That’s right! After all, what sounds better: plain ol’ pancakes or Buttermilk Chocolate Chip Pancakes? Basic biscuits or Southern Buttermilk Biscuits? The buttermilk version always wins in my book.

But why does buttermilk make such a difference? And what is buttermilk anyways? I’ll tell you, and you’ll be sure to stock this baking must in your fridge at all times.

What is buttermilk?

Now, there are a few answers to this question. Years ago, buttermilk used to refer to the liquid leftover after churning butter.

These days, though, the buttermilk you find at the store is actually a mix of milk and cultures (that’s safe lactic acid bacteria) to make a new acidic dairy product. Buttermilk has a bit of tang to it, much the way yogurt or sour cream does.

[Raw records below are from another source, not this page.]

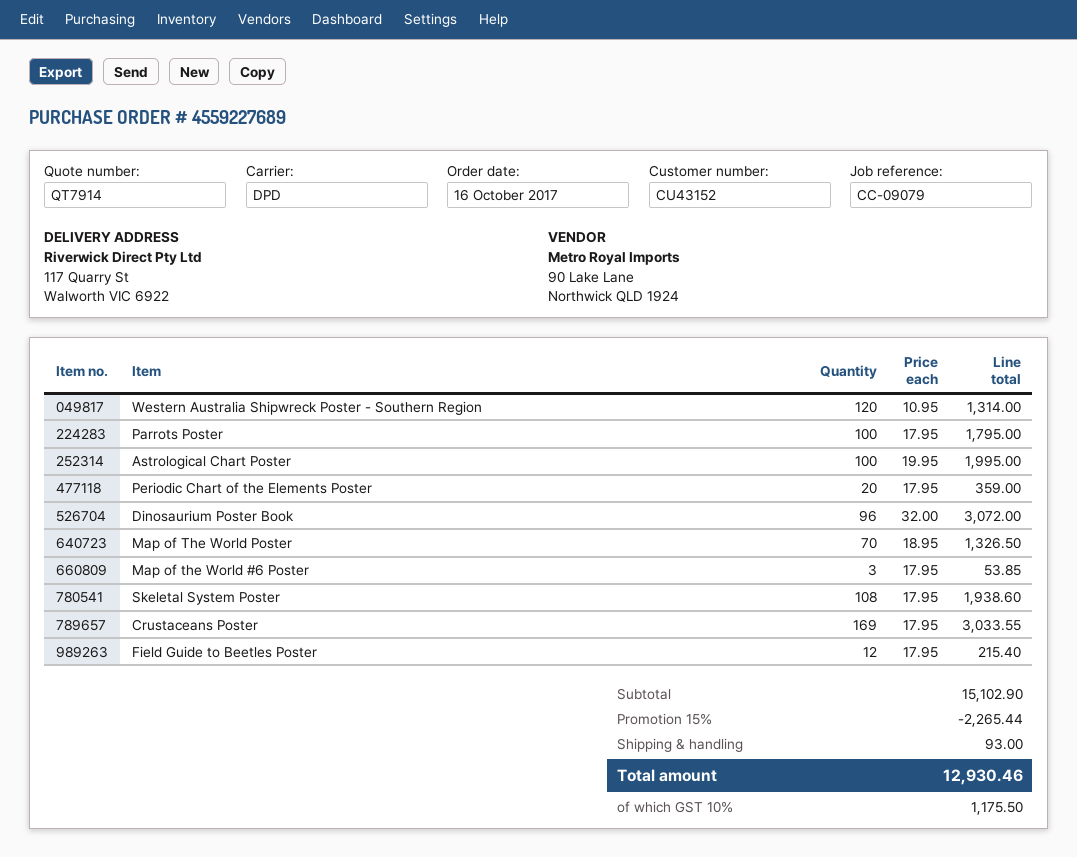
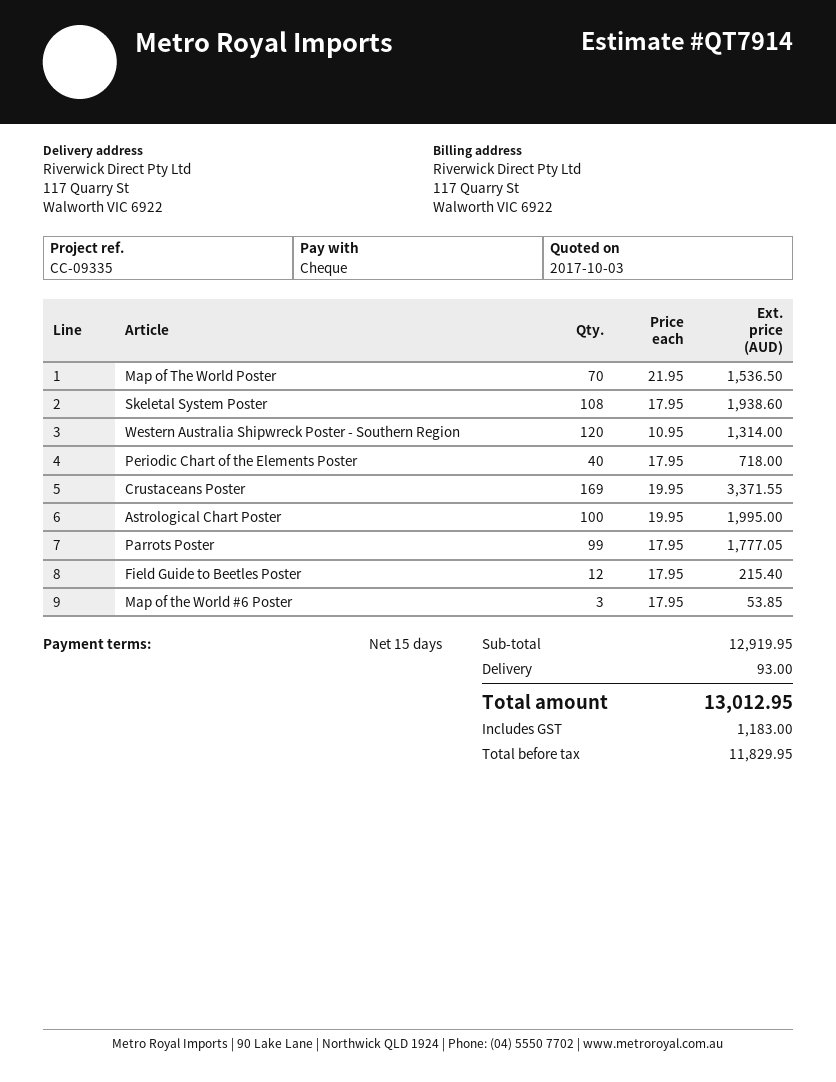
reference: CC-09079 -> CC-09335
Parrots Poster: 100 x 17.95 = 1795.00 -> 99 x 17.95 = 1777.05
Periodic Chart of the Elements Poster: 20 x 17.95 = 359.00 -> 40 x 17.95 = 718.00
Dinosaurium Poster Book: 96 x 32.00 = 3072.00 -> none
Map of The World Poster: 70 x 18.95 = 1326.50 -> 70 x 21.95 = 1536.50
Crustaceans Poster: 169 x 17.95 = 3033.55 -> 169 x 19.95 = 3371.55
subtotal: 15102.90 -> 12919.95
discount: 15% = 2265.44 -> none
tax: 1175.50 -> 1183.00
total: 12930.46 -> 13012.95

You’ll find cultured buttermilk at the store which is typically made with skim milk as well as whole-milk buttermilk which is made with, you guessed it, whole milk.

And, according to Food Editor Rashanda Cobbins, “There are more benefits nutritionally than people realize: more calcium than milk, plus other vitamins and minerals.”

While you may not be focusing on the nutritionals when you’re planning on stirring this into a batch of pancakes, it doesn’t hurt to know that one cup of buttermilk has 35% of your daily calcium and 10 grams of protein.

Why use buttermilk in baking?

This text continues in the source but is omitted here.